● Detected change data
++++++++++++++++++++

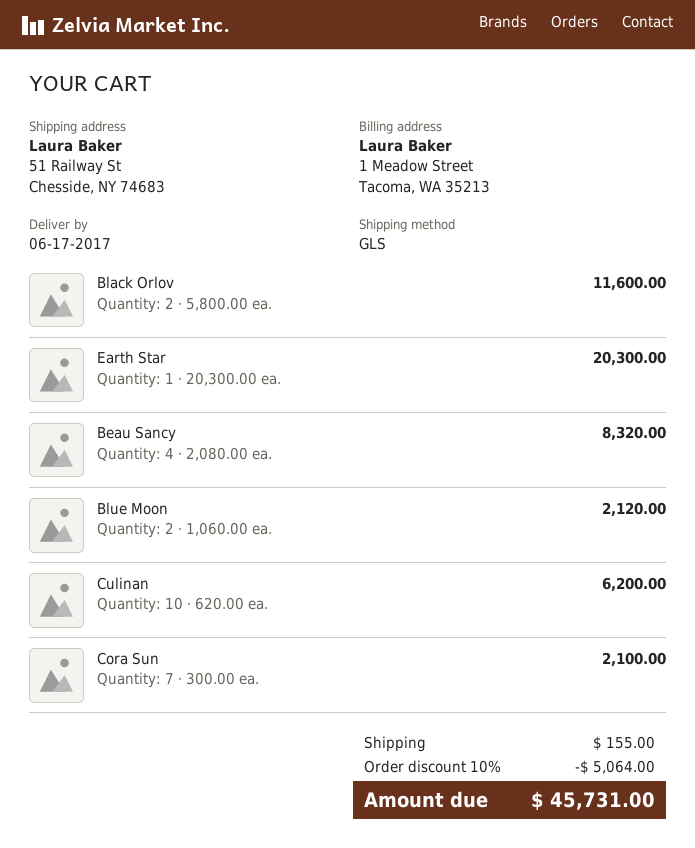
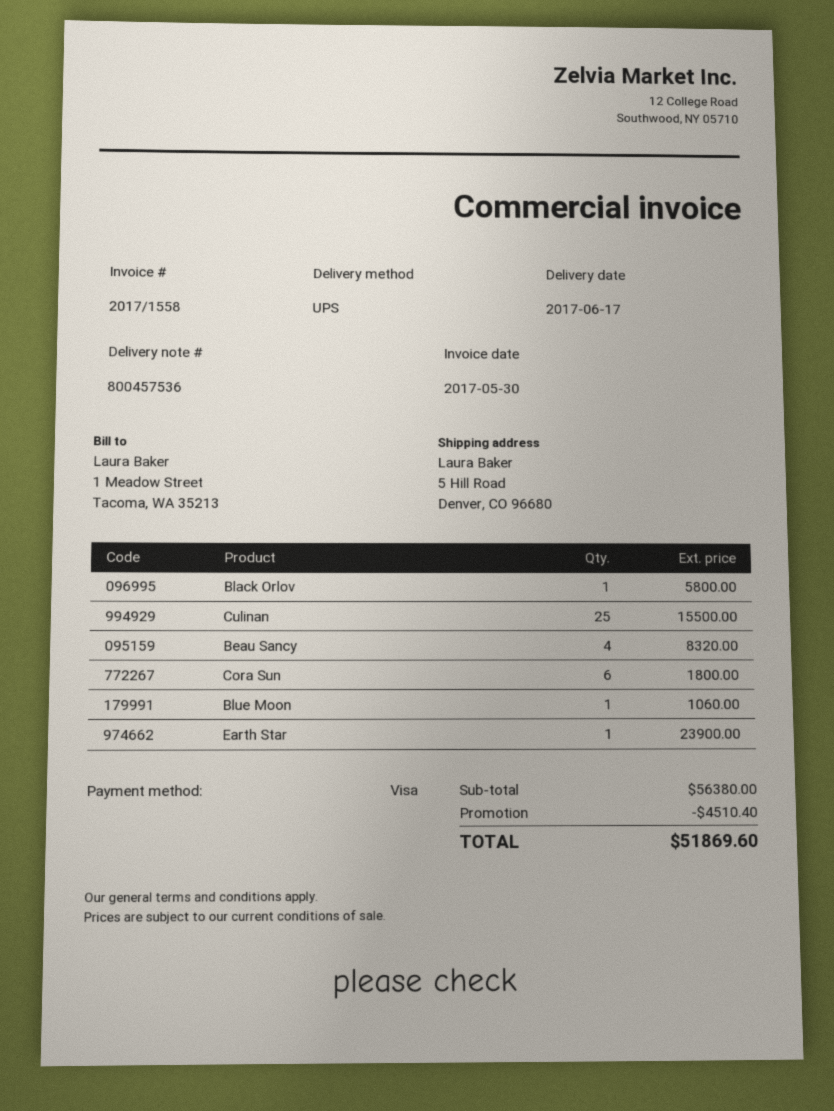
shipping method: GLS -> UPS
ship to: 51 Railway St, Chesside, NY 74683 -> 5 Hill Road, Denver, CO 96680
Black Orlov: 2 for 11600.00 -> 1 for 5800.00
Earth Star: 1 for 20300.00 -> 1 for 23900.00
Blue Moon: 2 for 2120.00 -> 1 for 1060.00
Culinan: 10 for 6200.00 -> 25 for 15500.00
Cora Sun: 7 for 2100.00 -> 6 for 1800.00
discount: 5064.00 -> 4510.40
shipping: 155.00 -> none
total: 45731.00 -> 51869.60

++++++++++++++++++++

Return, exactly as they stand, all of the lines above, but not the pictures.

shipping method: GLS -> UPS
ship to: 51 Railway St, Chesside, NY 74683 -> 5 Hill Road, Denver, CO 96680
Black Orlov: 2 for 11600.00 -> 1 for 5800.00
Earth Star: 1 for 20300.00 -> 1 for 23900.00
Blue Moon: 2 for 2120.00 -> 1 for 1060.00
Culinan: 10 for 6200.00 -> 25 for 15500.00
Cora Sun: 7 for 2100.00 -> 6 for 1800.00
discount: 5064.00 -> 4510.40
shipping: 155.00 -> none
total: 45731.00 -> 51869.60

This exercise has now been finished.